Código de Trânsito define acostamento como o local destinado à parada de veículos em emergência e à "circulação de pedestres e bicicletas". Foto: Willian Cruz

Com alegações confusas, Ecovias proíbe na justiça descida a Santos de bicicleta

Ecovias consegue proibir na justiça o uso de qualquer trecho da Rodovia dos Imigrantes por ciclistas. Decisão ainda não é definitiva.

O cenário da Estrada de Manutenção sempre impressiona, mesmo a quem já fez a Rota diversas vezes.
Rota cicloturística proibida para ciclistas: só no Brasil. Foto: Willian Cruz

Em uma decisão que causou indignação entre os cidadãos que utilizam a bicicleta, a justiça de Cubatão/SP proibiu a utilização de qualquer trecho da rodovia dos Imigrantes por ciclistas. Entre as alegações da concessionária está a de que, em 2009, estes trouxeram grande insegurança para os motoristas (?!) ao realizar a descida coletiva.

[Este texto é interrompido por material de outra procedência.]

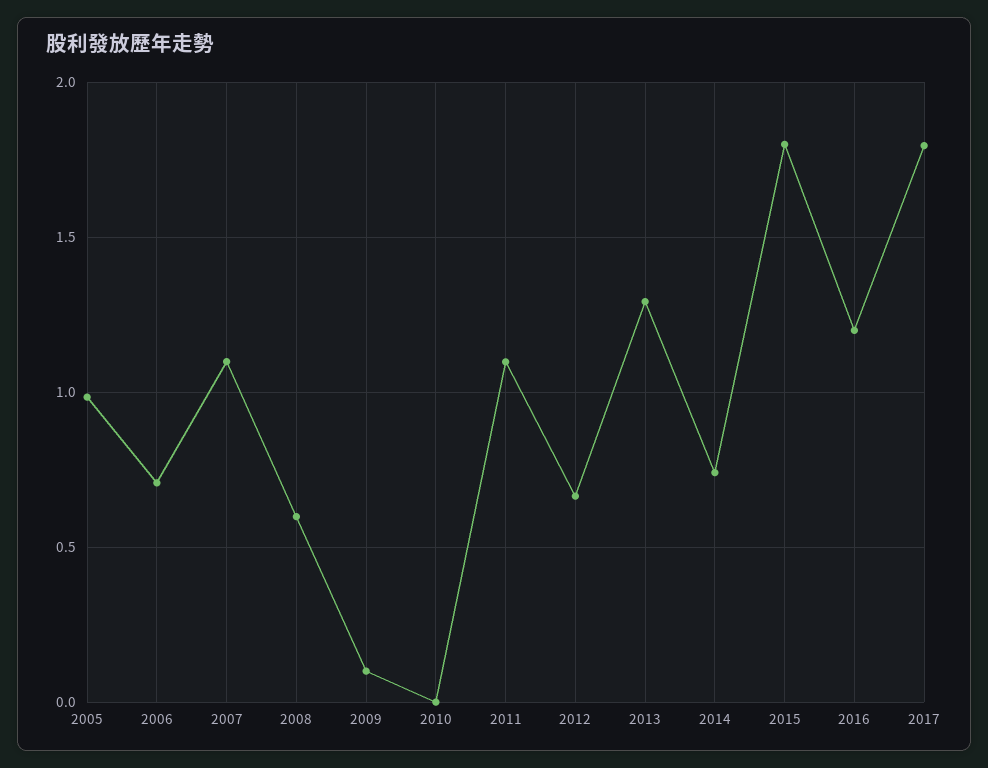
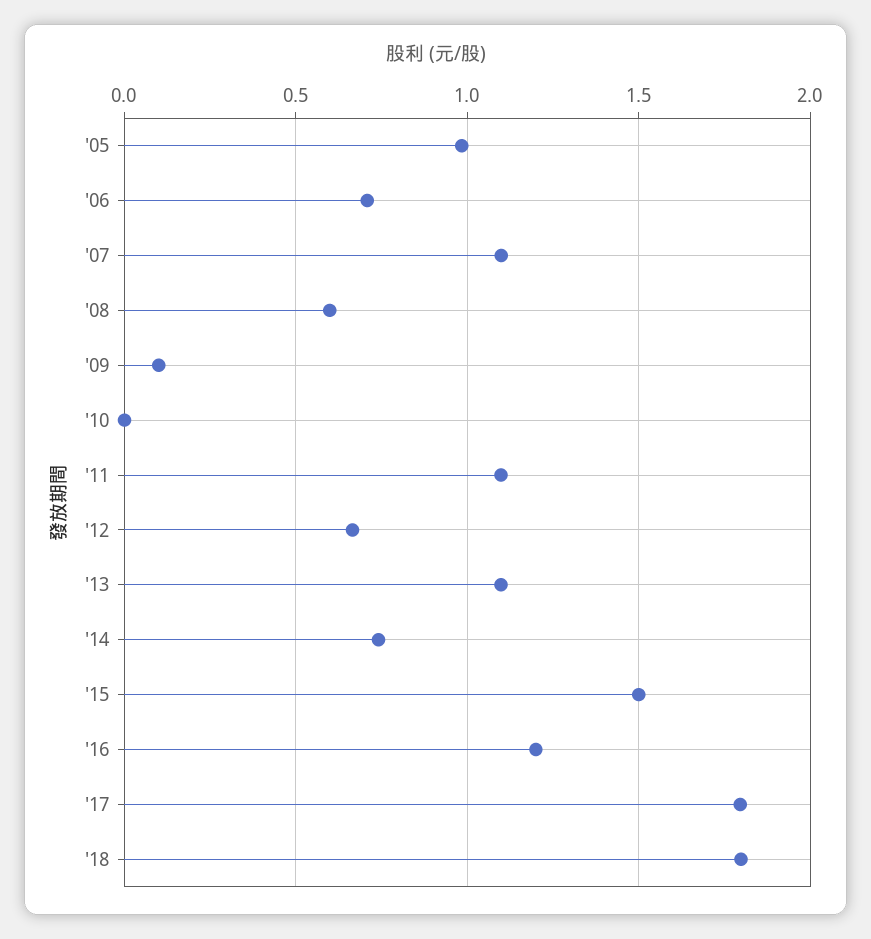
2013: 1.3 -> 1.1
2015: 1.8 -> 1.5
'18: none -> 1.8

Um trecho curto da rodovia é parte da Rota Cicloturística Márcia Prado, utilizado para se chegar à Estrada de Manutenção, justamente um caminho alternativo para que a descida não precise ser realizada pela Imigrantes, desviando assim dos túneis e de todo o trecho de serra, saindo diretamente em Cubatão.  Uma descida coletiva havia sido marcada para esse domingo, dia 8 de dezembro, por um grupo independente, depois que o Instituto CicloBR anunciou que não realizaria a descida oficial este ano.

A proibição atende a um pedido da concessionária Ecovias, do grupo Ecorodovias, que apresenta longo histórico de proibições ao uso da bicicleta na região da Serra do Mar, com argumentos incoerentes e que contrariam a legislação vigente. Apesar disso, a concessionária mantém uma página em seu site onde tenta convencer sobre sua preocupação com a sustentabilidade.

Justificativa

Segue a conclusão do juiz Sérgio Ludovico Martins, da 4ª Vara da Comarca de Cubatão (para ver o original, clique em “decisão proferida”, nesta página):

Rememorando que no ínterim de um estado democrático de direito se mostra incabível ventilar-se da existência de direitos absolutos, urge que seja mitigada a prerrogativa dos usuários de livre circulação e manifestação em detrimento da própria segurança e da segurança de terceiros. Neste diapasão, a memória de Márcia Prado clama que eventuais ulteriores atos de manifestação não sirvam de fomento a eventos infortunísticos similares ao que lamentavelmente ceifara sua vida, daí a necessidade da prévia autorização de mister, sem prejuízo de diligenciar-se o declinado serviço de apoio.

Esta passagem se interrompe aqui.